Big on words, but not speaking about others ;)

I'd suggest anyone interested in LPWAN (be it Sigfox, LoraWAN or else) to get
its own idea by field testing. Talk is cheap. Sigfox coverage is available in
25 countries, including some large US cities (SF, NYC, Chicago, Atlanta, ..)
[http://www.sigfox.com/coverage](http://www.sigfox.com/coverage)

Get in touch if interested by more info about Sigfox, solutions for
developers, etc.. [http://makers.sigfox.com](http://makers.sigfox.com)

------
dbrgn
To see more coverage tests with heterogenous devices on the things network
([https://www.thethingsnetwork.org/](https://www.thethingsnetwork.org/)), see
[http://ttnmapper.org/](http://ttnmapper.org/).

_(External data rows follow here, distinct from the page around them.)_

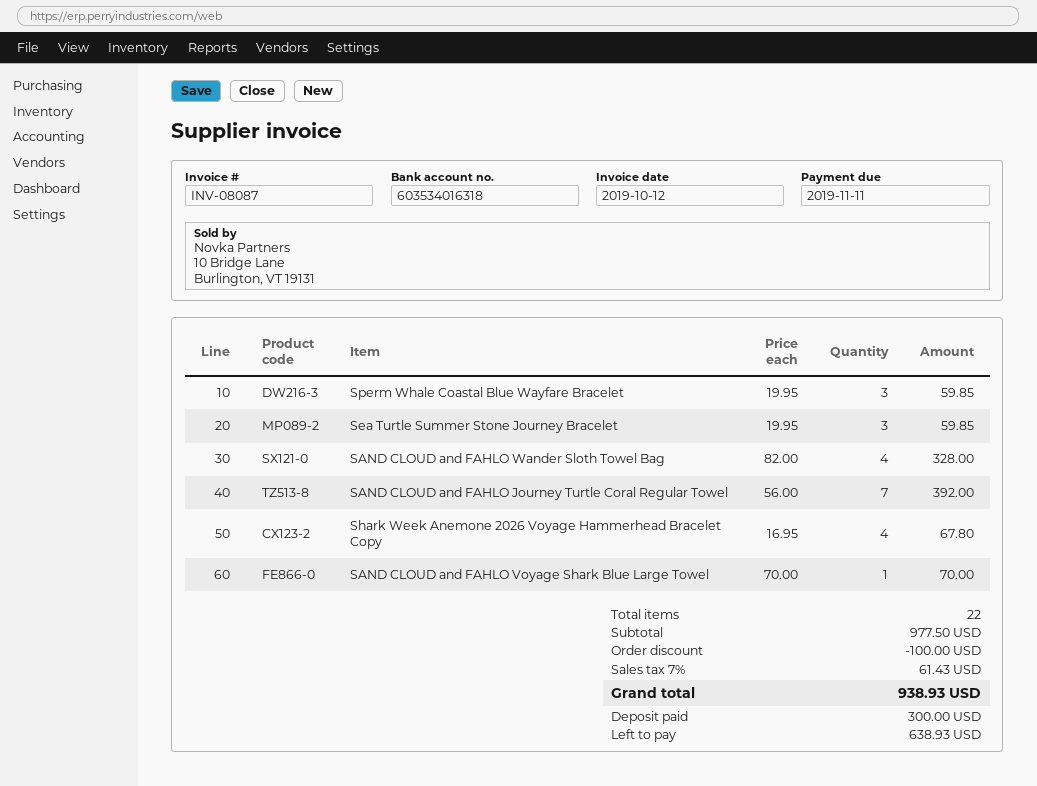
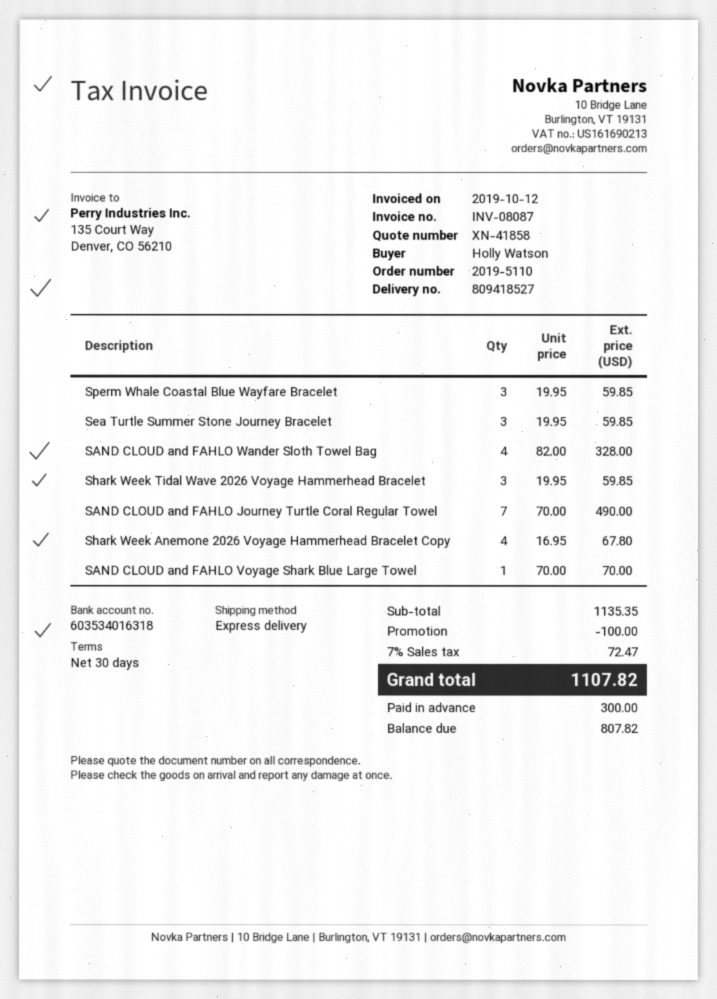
SAND CLOUD and FAHLO Journey Turtle Coral Regular Towel: 7 x 56.00 = 392.00 -> 7 x 70.00 = 490.00
Shark Week Tidal Wave 2026 Voyage Hammerhead Bracelet: none -> 3 x 19.95 = 59.85
subtotal: 977.50 -> 1135.35
tax: 7% = 61.43 -> 7% = 72.47
total: 938.93 -> 1107.82
balance: 638.93 -> 807.82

The most interesting place to see is in the Netherlands, followed by the
Zürich area in Switzerland.

In my experience it's easy to get miles of range when you have line of sight.
Just look at the measurement from nearby Lucerne to Zürich (Switzerland).
That's around 50-60km. If you have buildings in the way, things get tougher.
Putting up gateways high on the roof helps.

The Things Network Forum
([https://www.thethingsnetwork.org/forum/](https://www.thethingsnetwork.org/forum/))
is always a good place to talk about these things.

------
OrdaGarb
I'm rural and have a lot of things sending data to a central node for
collection. I found LoRa interesting, but sadly none of the modules offered
native encryption capabilities. Ended up using RFM69HW modules with AES128 in
the same band and still get pretty good range, up to a mile+ NLoS (but not
through 300m hills either..)

I imagine the low throughput of LoRa would make encryption a greater challenge
than with other modules, but maybe there are other reasons for that.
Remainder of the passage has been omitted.